Face à ce dilemme, la question qui est souvent posée par les uns et les autres est la suivante : « Faut-il privilégier cette gouvernance néolibérale en sachant qu’elle est finalement très controversée et manque crucialement de légitimité sociale » ? Je pense que la question est un peu mal posée, même si effectivement une réflexion sociale sur la pertinence de cette gouvernance néolibérale est à faire et dans les plus brefs délais. Je me pencherai plutôt sur les enjeux de redistribution des coûts et des bénéfices, économiques et écologiques, de ces différents mécanismes et projets « new generation ». Nous sommes de toute évidence soumis par ces feuilles de route internationales et le contexte de globalisation nous oblige à nous ouvrir davantage à d’autres partenariats.

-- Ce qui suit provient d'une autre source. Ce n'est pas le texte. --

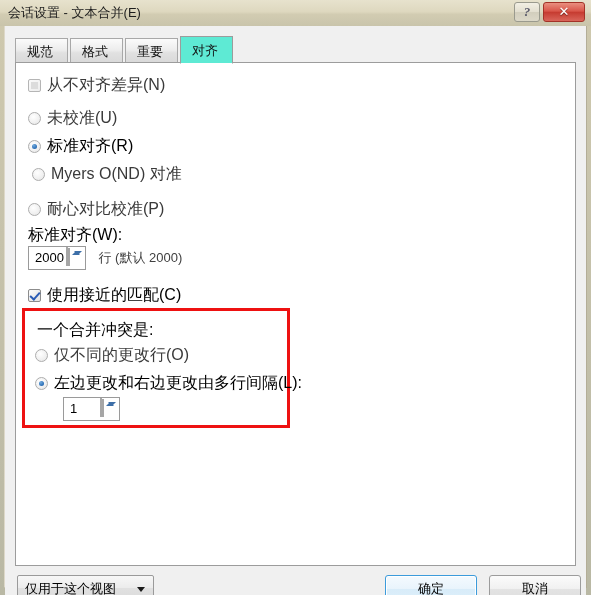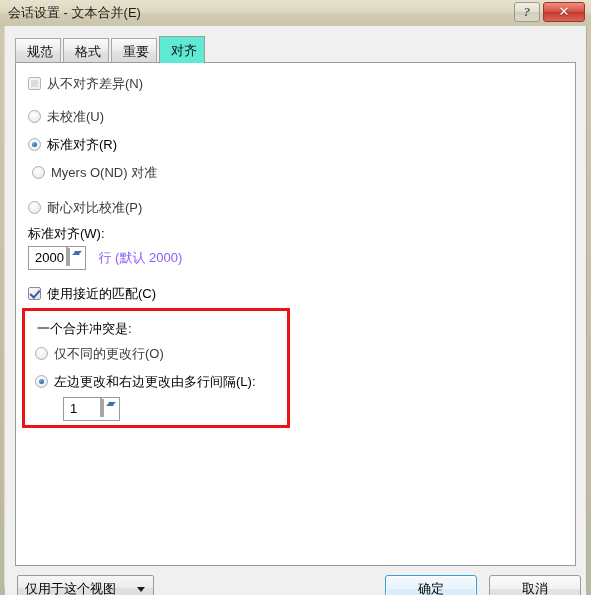--- a/index.html
+++ b/index.html
@@ -91,7 +91,7 @@
     position: relative;
     height: 26px;
     box-sizing: border-box;
-    padding: 4px 7px 0 11px;
+    padding: 4px 14px 0 11px;
     margin-right: 2px;
     font-size: 13px;
     color: #111;

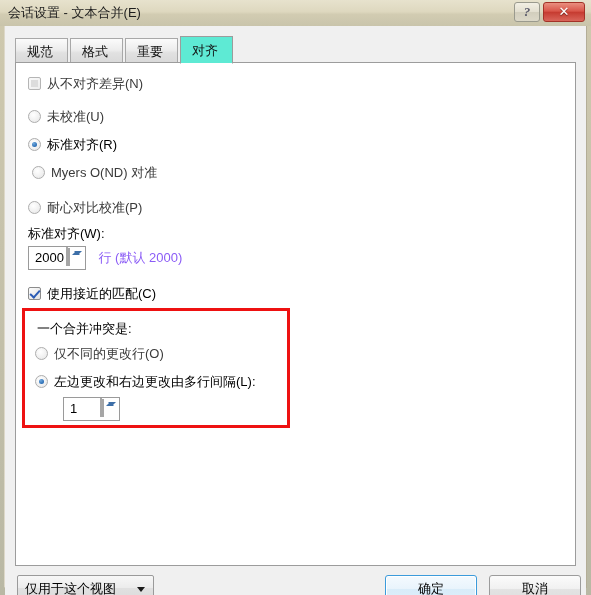--- a/index.html
+++ b/index.html
@@ -123,7 +123,7 @@
   }
 
   
-  .row { position: absolute; white-space: nowrap; font-size: 13px; color: #000; }
+  .row { position: absolute; white-space: nowrap; font-size: 16px; color: #000; }
 
   
   .cbx {

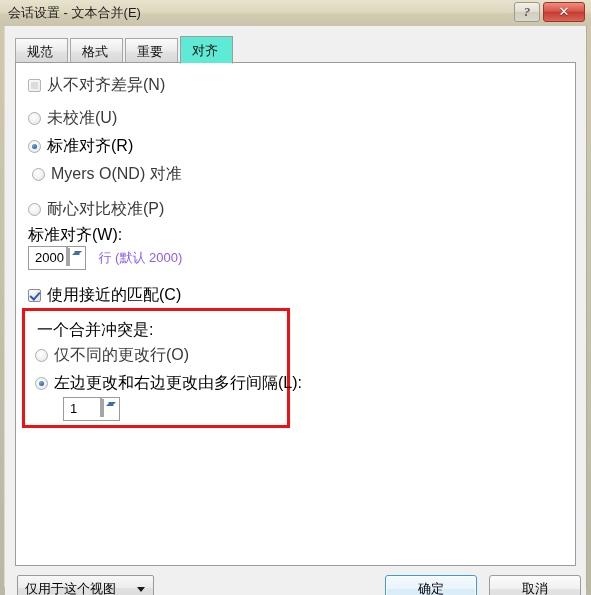--- a/index.html
+++ b/index.html
@@ -335,7 +335,7 @@
             <span class="ar dn"></span>
           </span>
         </span>
-        <span style="font-size:13px; color:#8b5cf6; margin-left:8px;">行 (默认 2000)</span>
+        <span style="font-size:13px; color:#404040; margin-left:8px;">行 (默认 2000)</span>
       </div>
 
       <div class="row" style="left:12px; top:222px;">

Nul ne peut vivre en autarcie à l’heure actuelle !




Le principal défi pour les années à venir, puisqu’il faut bien parler de perspectives, est donc de privilégier des partenariats de type « win-win », de prendre en compte les intérêts de tous les acteurs y compris les plus faibles notamment les 70% de populations rurales, et de faire en sorte que ces projets soient économiquement – socialement et écologiquement viables. Pour que ce défi soit possible, un vrai retour aux valeurs malgaches est fondamental. Je pense notamment aux 4 notions « Mifampiera – Mifampitsinjo – Mifampifehy – Mifampizara ».



[1]Docteur en Economie de l’environnement et des ressources naturelles. Chercheur au centre de recherche REEDS, Université de Versailles Saint Quentin-en-Yvelines. Contact : Vahinala.Raharinirina@reeds.uvsq.fr Cette adresse email est protégée contre les robots des spammeurs, vous devez activer Javascript pour la voir.

[2] La question environnementale ne doit pas être réduite à celle des écosystèmes. La gouvernance environnementale inclut à la fois la gestion des ressources naturelles, la redistribution des bénéfices et des coûts économique et écologique impactés par leur exploitation, ainsi que la place de l’Homme et donc par extension des communautés locales, dans les politiques de conservation de la biodiversité.

[3] BINGOs [Big Non Gouvernemental Organizations] = Grandes organisations non gouvernementales.

[4] Les critiques n’émanent pas seulement de la communauté scientifique, mais aussi de la société civile et des communautés locales.

[5] Il arrive néanmoins que l’Etat prenne des décisions de manière bilatérale avec les BINGOs ou avec les principaux bailleurs de fonds de la politique environnementale.

[6] Le besoin de participer, de s’exprimer et d’être impliqué dans les différentes phases de consultation préalables aux projets n’est en aucun cas un « dogme » qui émane des chercheurs en sciences sociales, comme il est souvent dit à Madagascar. C’est une revendication et une exigence qu’il va falloir prendre en compte et systématiser pour les années à venir.